There is also another small, good book I read, which offers a counter perspective to Thomas Friedman's book. Following are the links to the interesting and concise book which shows up Thomas Friedman's postulates on gloabalization to be anecdotal, nice, long stories of his rich and corporate acquaintances. Also, it throws light on issues that Friedman doesn't touch upon, or only deals with in a light manner.

Pankaj Ghemawat of Harvard Businees School also wrote a book on how Friedman is wrong about world being flattened.
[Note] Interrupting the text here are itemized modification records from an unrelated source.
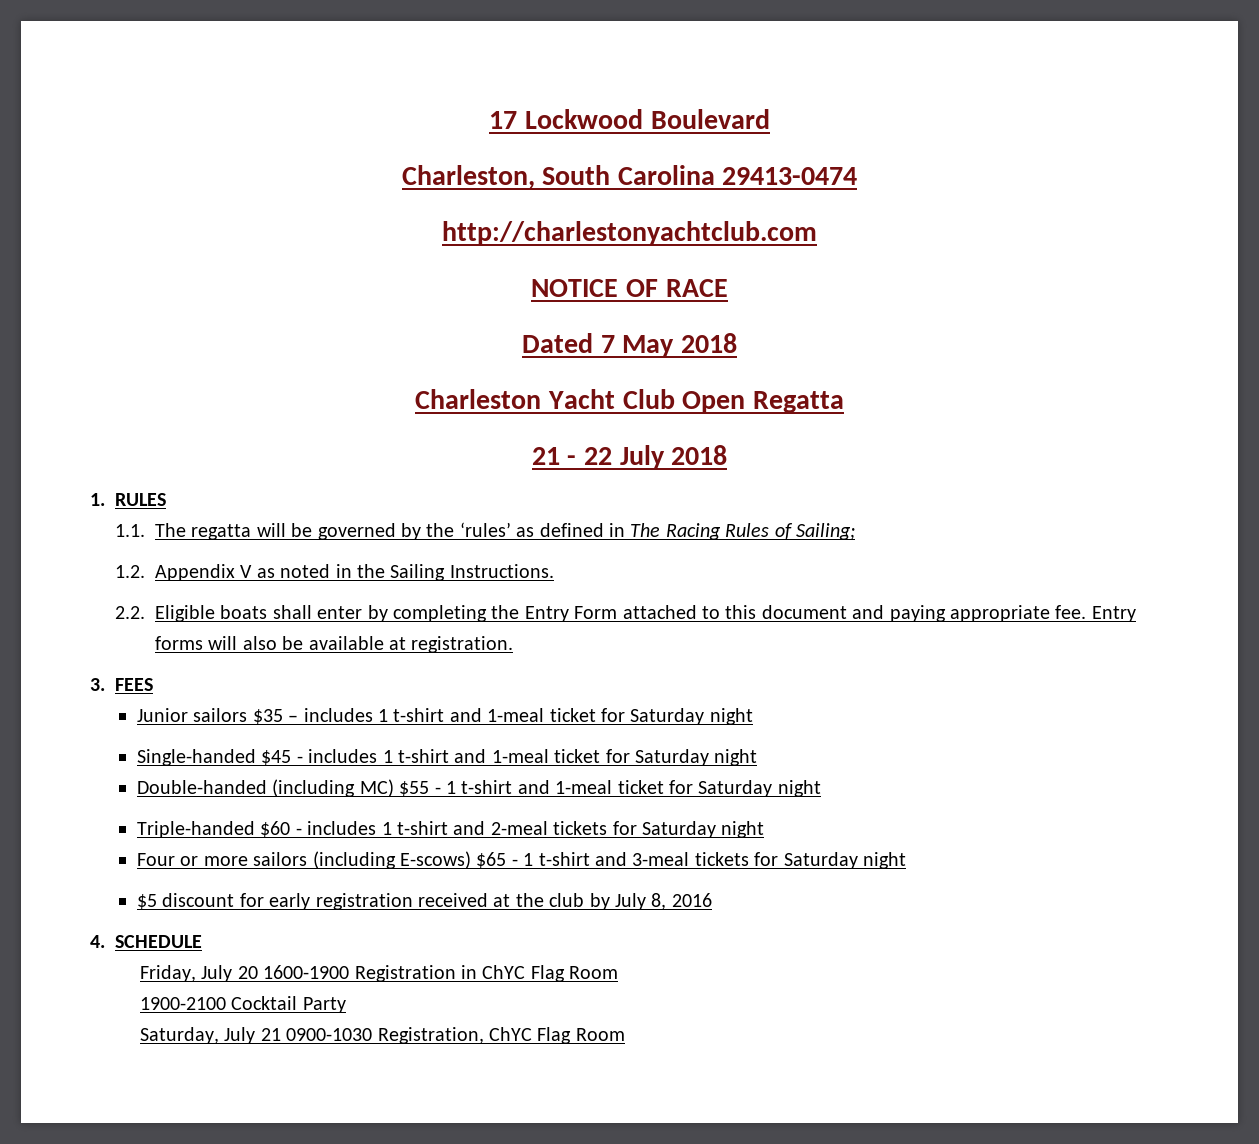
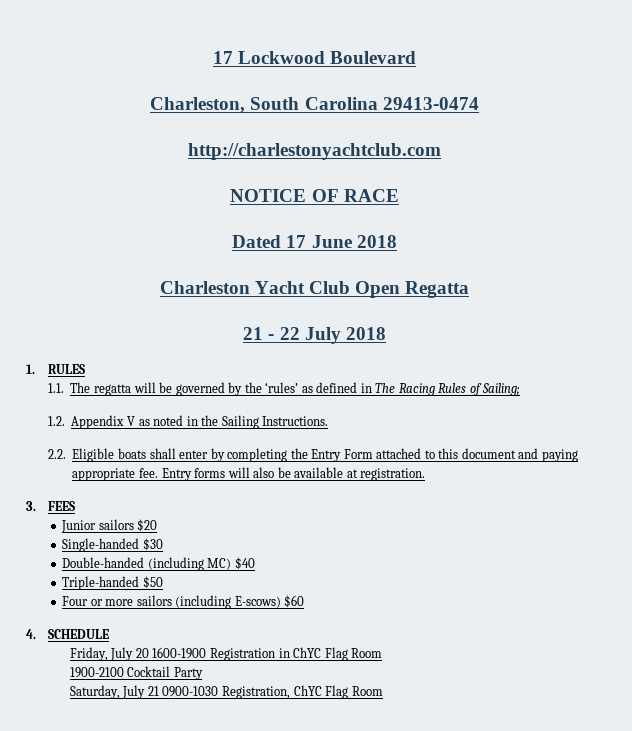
- Dated 7 May 2018
+ Dated 17 June 2018
- Junior sailors $35 – includes 1 t-shirt and 1-meal ticket for Saturday night
- Single-handed $45 - includes 1 t-shirt and 1-meal ticket for Saturday night
- Double-handed (including MC) $55 - 1 t-shirt and 1-meal ticket for Saturday night
- Triple-handed $60 - includes 1 t-shirt and 2-meal tickets for Saturday night
+ Junior sailors $20
+ Single-handed $30
+ Double-handed (including MC) $40
+ Triple-handed $50
- Four or more sailors (including E-scows) $65 - 1 t-shirt and 3-meal tickets for Saturday night
- $5 discount for early registration received at the club by July 8, 2016
+ Four or more sailors (including E-scows) $60

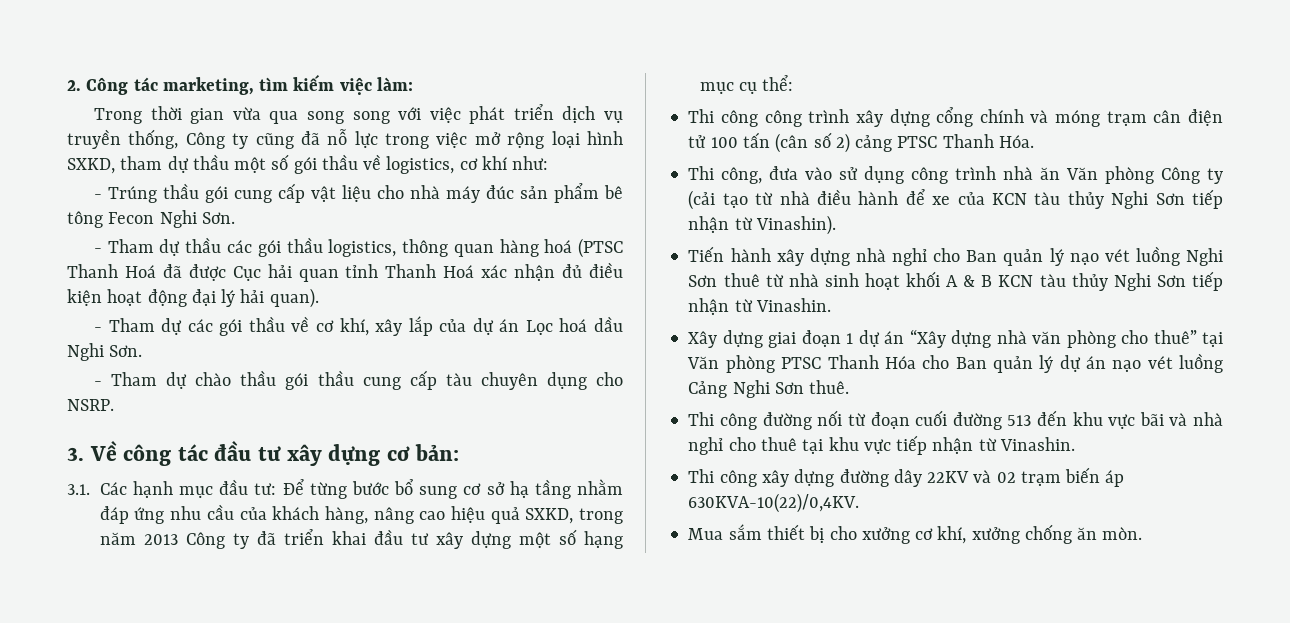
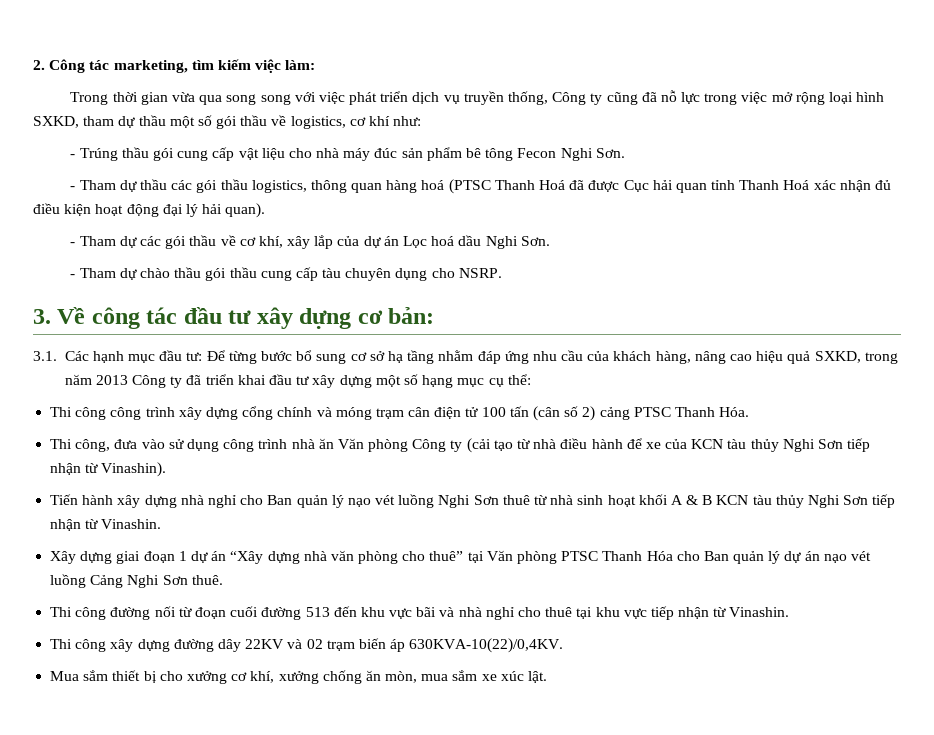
- Mua sắm thiết bị cho xưởng cơ khí, xưởng chống ăn mòn.
+ Mua sắm thiết bị cho xưởng cơ khí, xưởng chống ăn mòn, mua sắm xe xúc lật.

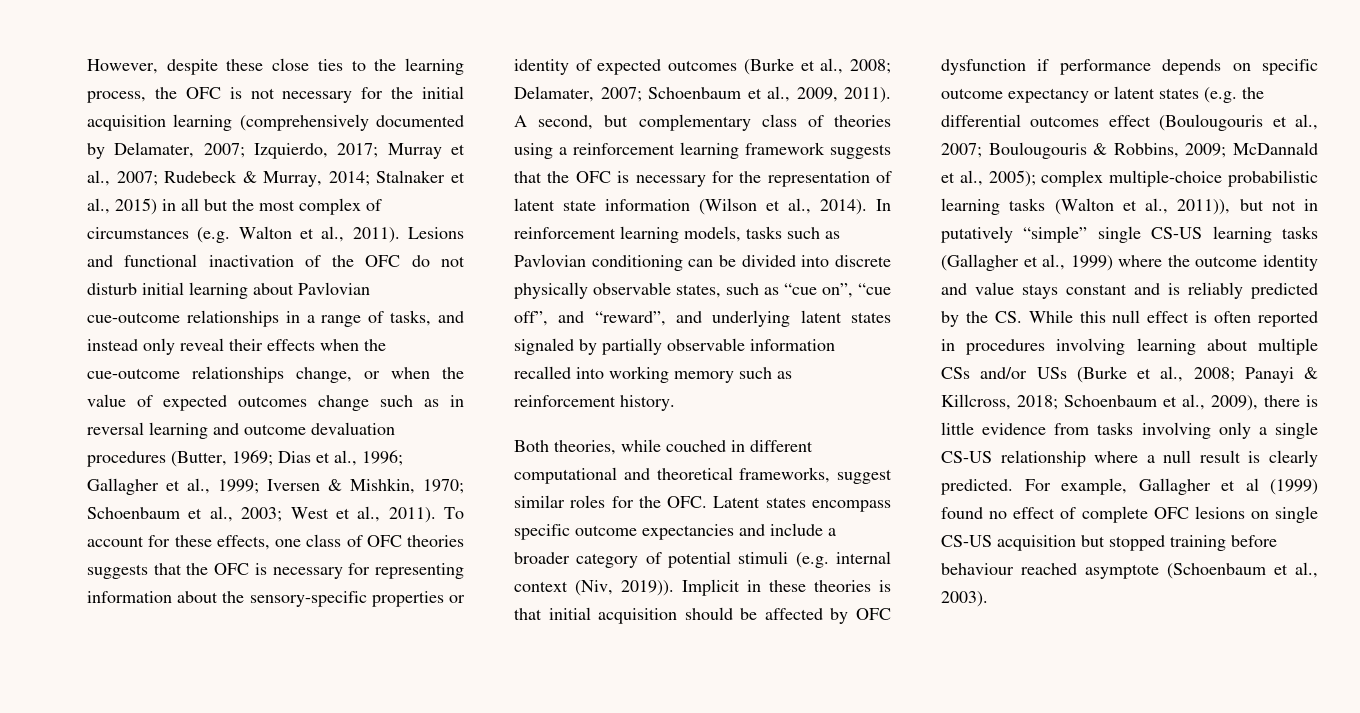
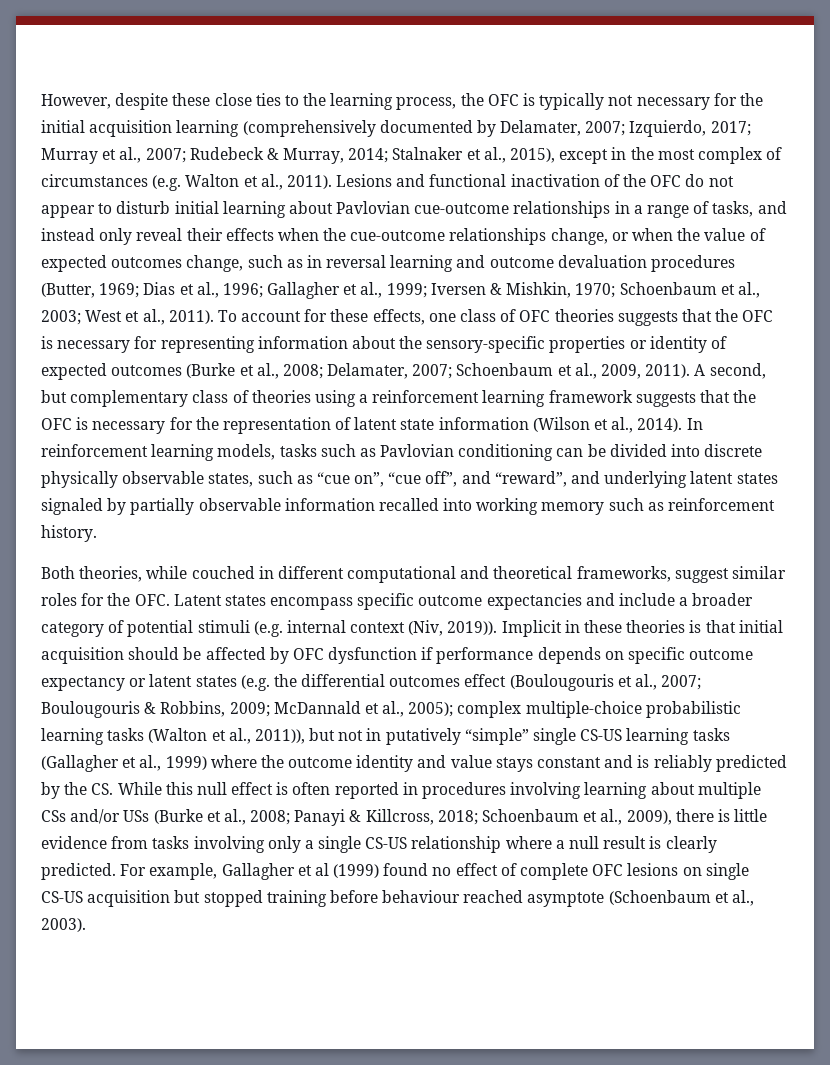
- However, despite these close ties to the learning process, the OFC is not necessary for the initial acquisition learning (comprehensively documented by Delamater, 2007; Izquierdo, 2017; Murray et al., 2007; Rudebeck & Murray, 2014; Stalnaker et al., 2015) in all but the most complex of circumstances (e.g. Walton et al., 2011).
+ However, despite these close ties to the learning process, the OFC is typically not necessary for the initial acquisition learning (comprehensively documented by Delamater, 2007; Izquierdo, 2017; Murray et al., 2007; Rudebeck & Murray, 2014; Stalnaker et al., 2015), except in the most complex of circumstances (e.g. Walton et al., 2011).
- Lesions and functional inactivation of the OFC do not disturb initial learning about Pavlovian cue-outcome relationships in a range of tasks, and instead only reveal their effects when the cue-outcome relationships change, or when the value of expected outcomes change such as in reversal learning and outcome devaluation procedures (Butter, 1969;
+ Lesions and functional inactivation of the OFC do not appear to disturb initial learning about Pavlovian cue-outcome relationships in a range of tasks, and instead only reveal their effects when the cue-outcome relationships change, or when the value of expected outcomes change, such as in reversal learning and outcome devaluation procedures (Butter, 1969;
"The world isn't flat as a result of globalization," say Ronald Aronica and Mtetwa Ramdoo, business analysts and authors of a critical analysis of Friedman's book.
"Globalization is the greatest reorganization of the world since the Industrial Revolution," says Aronica. But by what Friedman's book ignores or glosses over, it misinforms people and policy makers alike.

To create a fair and balanced exploration of globalization, the authors cite the work of experts that Friedman fails to incorporate, including Nobel laureate and former Chief Economist at the World Bank, Dr. Joseph Stiglitz.

And what I also like is that the authors provide a wealth of interesting information at the book's Web site:

Also a thought-provoking 13 minute Overview on the Web:

And the recent interview: "Aronica and Ramdoo pummel Friedman's flat world back into a sphere,"

Also a really interesting 6 min wake-up call: Shift Happens! www.mkpress.com/ShiftExtreme.html

There is also a companion book listed: Extreme Competition: Innovation and the Great 21st Century Business Reformation

So, if you want to know much more about globalization than what Friedman provides you, check out
www.mkpress.com/flat for concise and very interesting information.

Best wishes,


Susan - an excellent line I picked up from the link you provided:

Albert Einstein once wrote, “Everything should be made as simple as possible, but not simpler.” Friedman’s simplistic treatise on globalization fails that test.